Ms Charpentier still doesn’t know who is responsible for the broken leg, but because of the confusion and the fact that the table was sent back to Italy without TNT contacting her first, she says: “I’m still furious at TNT.”
Total shipping costs were 150 euros (£135), and Ms Charpentier says she might have to spend a further 180 euros to get the furniture repaired.
Leah Charpentier’s birthday present for her brother was delivered several weeks late – and with a broken leg
Since the cyber-attack, FedEx itself has been processing large volumes of orders as a contingency, but the BBC understands that this has put a huge strain on the company’s infrastructure.

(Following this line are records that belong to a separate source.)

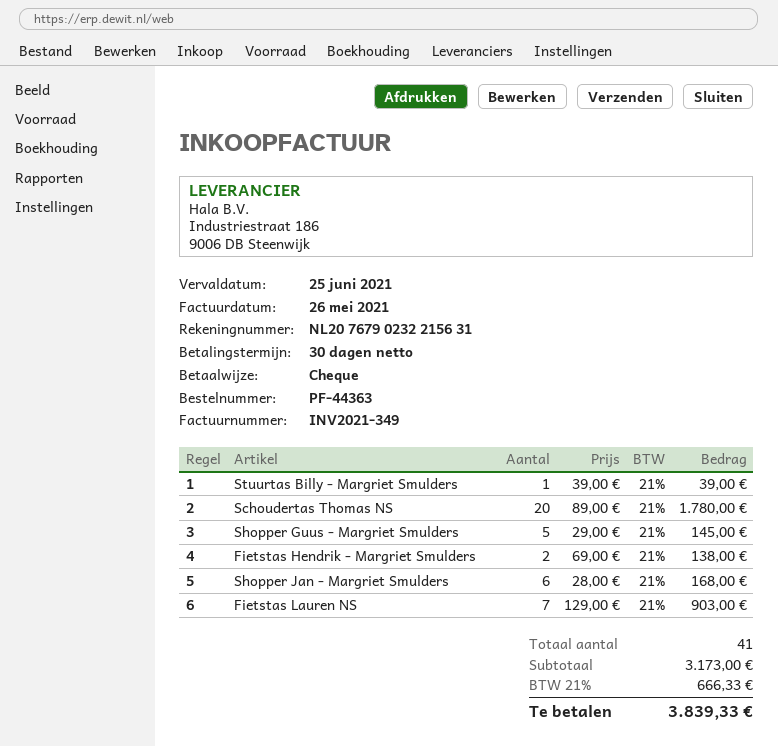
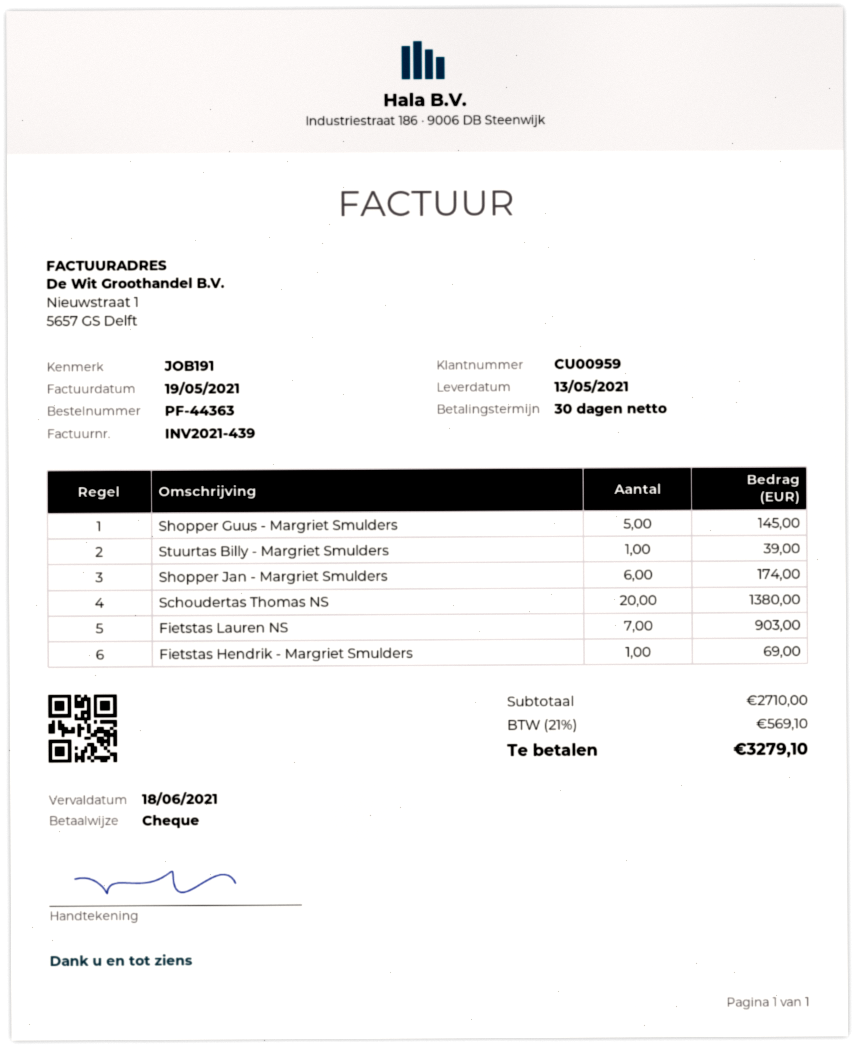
invoice number: INV2021-349 -> INV2021-439
invoice date: 2021-05-26 -> 2021-05-19
due date: 2021-06-25 -> 2021-06-18
Schoudertas Thomas NS: 20 for 1780.00 -> 20 for 1380.00
Fietstas Hendrik - Margriet Smulders: 2 for 138.00 -> 1 for 69.00
Shopper Jan - Margriet Smulders: 6 for 168.00 -> 6 for 174.00
subtotal: 3173.00 -> 2710.00
tax: 21% = 666.33 -> 21% = 569.10
total: 3839.33 -> 3279.10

A source with knowledge of operations in Europe says that until very recently some depots were finishing the day with tens of thousands of packages still waiting to be processed, instead of just a handful as usual.
“They didn’t have enough loading units to face this,” the source says. “It was crazy.”
The source adds that some physical hardware – such as conveyor belts – was having to be fixed much more frequently than usual because of the stress caused by increased volumes.
And at one point, staff had to use WhatsApp Messenger for internal communications as company email was inaccessible, the source adds.
‘Medical supplies delayed’
The sheer range of customers affected by the breakdown in operations at TNT is staggering – some were left distraught as critical supplies were held up in transit.
“We have urgent air freight stuck at Stansted [airport],” wrote one woman on the courier’s Facebook page, “medical equipment required in theatres.”
In another case, TNT narrowly missed depriving a bride of her dress on her wedding day, according to the staff at Dolly Blue Bridal Studios in Shrewsbury.
“It was just a complete nightmare,” says Adele Nortcliffe.
After many calls to trace missing deliveries, TNT eventually sent an overnight courier to deliver the dress.
“We got a dress on the Thursday and the wedding was on the Saturday,” Ms Nortcliffe adds.
Others haven’t been so lucky.
Mark Hammersley runs Staffordshire Wrought Iron, a small business that makes gates and other metal fittings.
“We lost £900 on Monday,” he says, describing how customers who are unable to track orders – a side-effect of the IT issues – have been able to claim refunds via PayPal but also keep their items if they do arrive.
Despite having used TNT for six years, Mr Hammersley says he is now planning to switch couriers.
The list of cases goes on. One student told the BBC that after their computer had broken they ordered new memory to fix it so they could finish an assignment on time.
When it was delayed, they had had to borrow a friend’s laptop to meet the deadline.
And one man waited a month for a shower screen that was supposed to arrive within five days – it materialised only after a series of poorly co-ordinated delivery attempts.
“[I’m] still waiting for a full explanation of how they got it all so wrong,” he says.
It’s nearly a month and a half since NotPetya struck, but TNT has still not recovered operations.
The last update from the company was published on 17 July. It said all TNT depots, hubs and facilities were operational, but added: “Customers are still experiencing widespread service and invoicing delays, and manual processes are being used to facilitate a significant portion of TNT operations and customer service functions.
“We cannot estimate when TNT services will be fully restored.”
A spokesman for an online cycling retailer told the BBC it was shipping freight beyond Europe via another courier, as TNT had said only deliveries within the EU could be processed.
After the BBC contacted TNT for comment on 7 August, the company sent through some lines copied almost verbatim from its 17 July notice, adding: “We cannot express strongly enough how much we appreciate our customers’ patience and understanding through this period.”